O atendimento psicológico é voltado para a efetivação de uma terapia focal e pode levar entre 12 e 15 sessões, com duração de 40 ou 45 minutos cada. No entanto, a duração do tratamento depende da gravidade dos sintomas, situações mais complexas podem ter tempo de tratamento estendido.

 

  1. Horário de atendimento:

Núcleos Pró-Vítima Sede, Ceilândia, Guará, Paranoá e Taguatinga: de segunda a sexta-feira, das 8h às 17h; e

Núcleo de Planaltina (Fórum do TJDFT): de segunda a sexta-feira, das 12h às 19h.

 

  1. Endereço do local, telefones para contato e endereço eletrônico
Núcleo Endereço Telefone E-mail
Núcleo Pró-Vítima Brasília Estação Rodoferroviária Ala Norte, Sala 04, Brasília/DF (61) 2104-4288

(61) 2104-4289 

(61) 99250-8975

nuprov@sejus.df.gov.br
Núcleo Pró-Vítima Ceilândia Shopping Popular de Ceilândia – Espaço Na Hora (61) 2104-1480 / (61) 99245-5207 nuprov-ai@sejus.df.gov.br
Núcleo Pró-Vítima Guará QELC Alpendre dos Jovens, Lúcio Costa, Guará/DF (61) 99276-3453 nuprov-ai@sejus.df.gov.br
Núcleo Pró-Vítima Paranoá Quadra 05, Conjunto 03, Área Especial D, Parque de Obras, Paranoá/DF  (61) 99173-2281 nuprov-aiii@sejus.df.gov.br
Núcleo Pró-Vítima Planaltina Fórum Desembargador Lúcio Batista Arantes – TJDFT, 1º Andar, Salas 111/114 (61) 3103-2405 / (61) 99276-5279 nuprov-aii@sejus.df.gov.br
Núcleo Pró-Vítima Taguatinga Administração Regional de Taguatinga – Espaço da Mulher – Praça do Relógio, Taguatinga/DF   (61) 3451-2528 / (61) 99168-0556 nuprov-ai@sejus.df.gov.br

 

  1. Prioridades de atendimento:

Após o acolhimento, os atendimentos são realizados mediante agendamento.
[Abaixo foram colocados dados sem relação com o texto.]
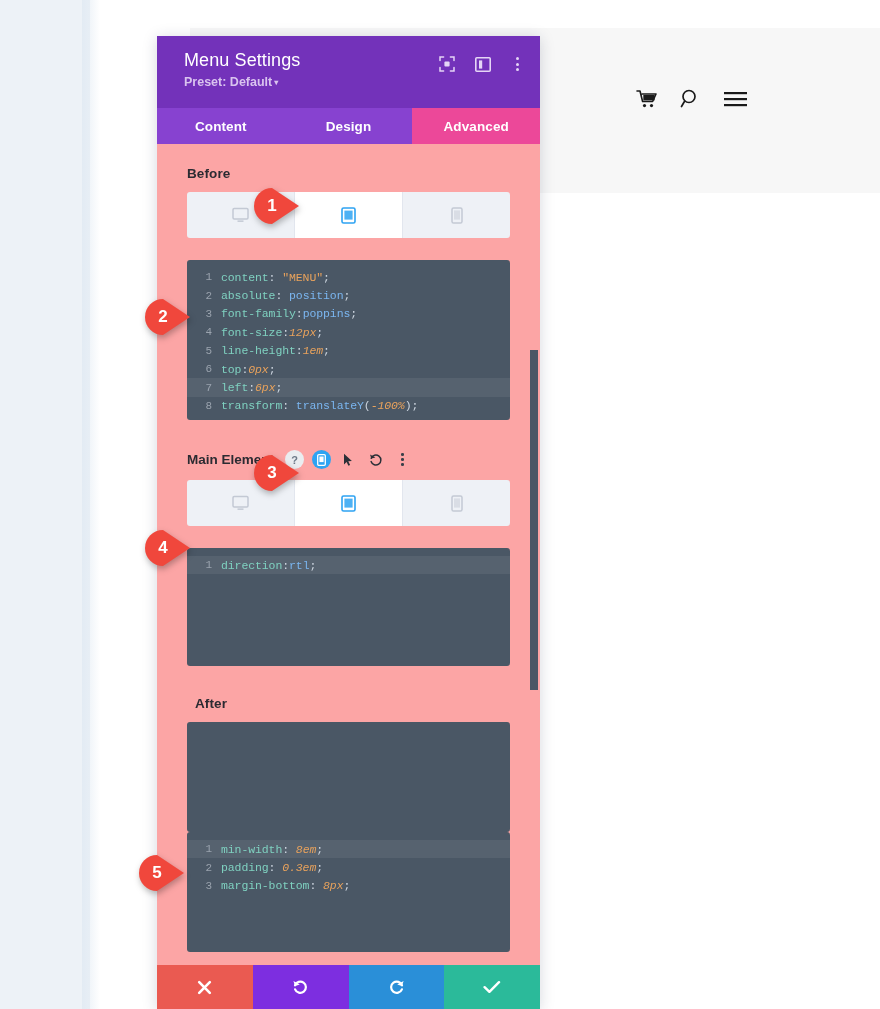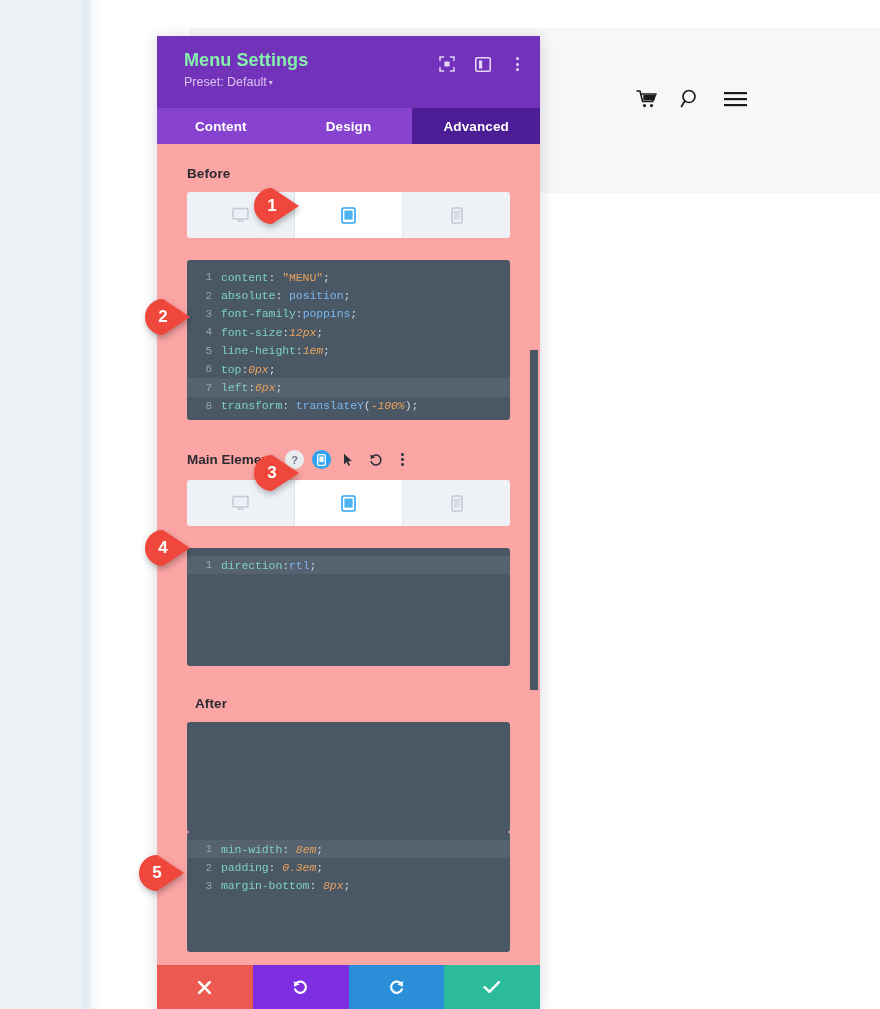"Menu Settings" .modal-title { color: #86efac -> #ffffff; font-weight: 700 -> 400 }
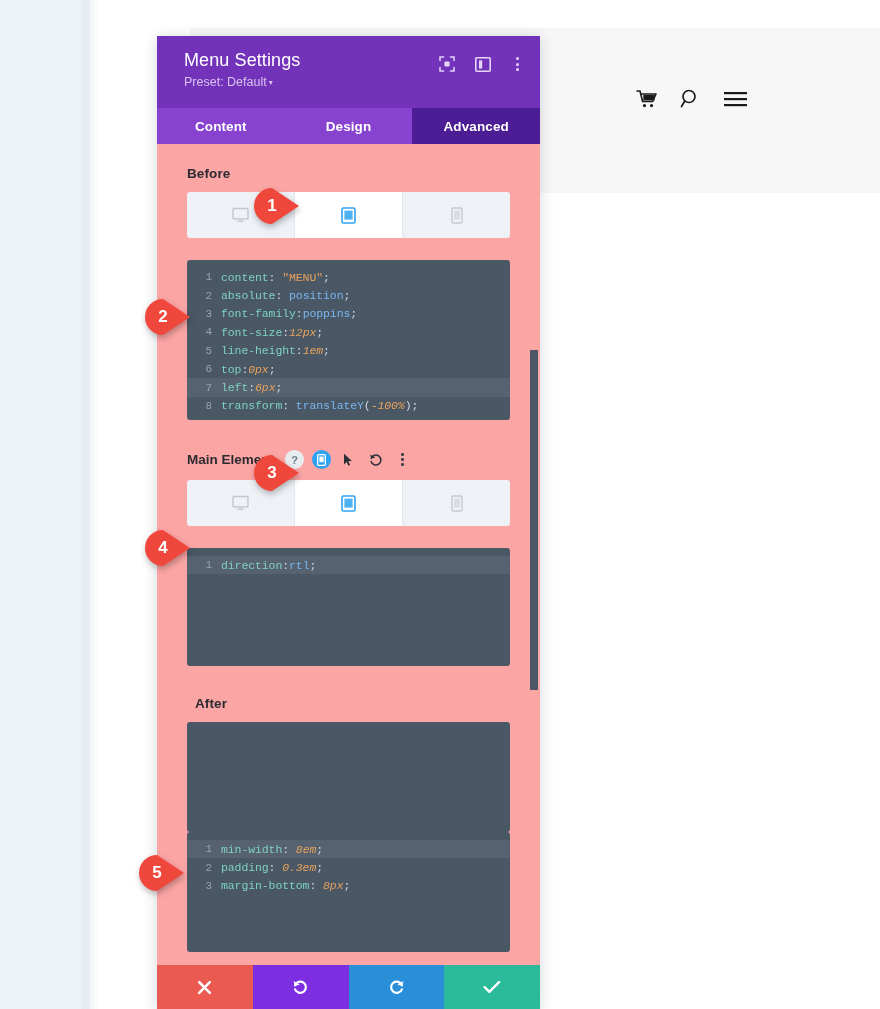"Preset: Default ▾" .modal-preset { font-weight: 400 -> 700 }
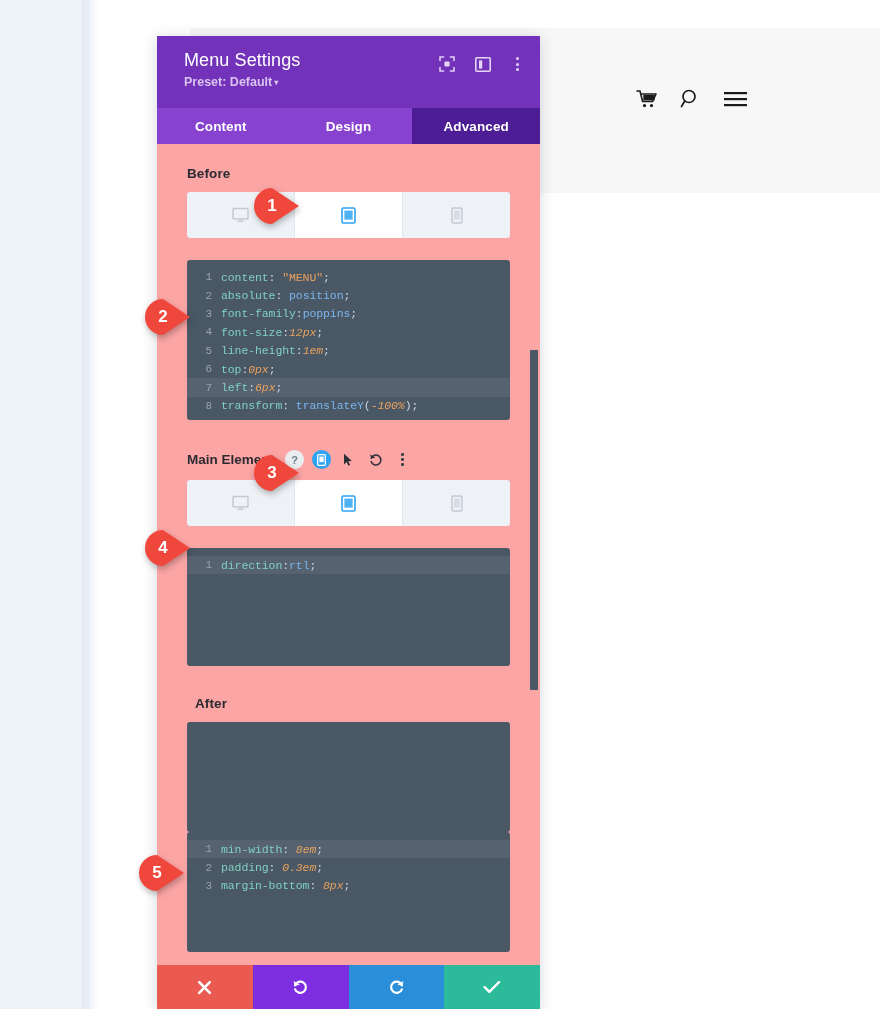"Advanced" .tab.active { background: #4c1d95 -> #ec4899 }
Porém, gestantes, idosos, pessoas com deficiência, crianças e adolescentes têm atendimento prioritário. Também é disponibilizado atendimento prioritário quando for constatada a existência de qualquer outra hipótese fática que incida em risco à vítima e normativa que justifique a necessidade de atendimento preferencial.

 

  1. Procedimentos alternativos para atendimento quando o sistema informatizado estiver indisponível:

Presencial por meio dos endereços do Programa Pró-Vítima (Sede, Ceilândia, Guará, Paranoá e Taguatinga e Planaltina).

 

  1. Procedimentos para atender, receber e responder as sugestões e reclamações:

 Ouvidoria, por meio da internet no endereço eletrônico ouv.df.gov.br ou pelo telefone 162.

  1. Regulamentações do serviço:
  • Decreto n. 39.557, de 20 de dezembro de 2018.
  • Manual de Procedimento do Programa PRÓ-VÍTIMA.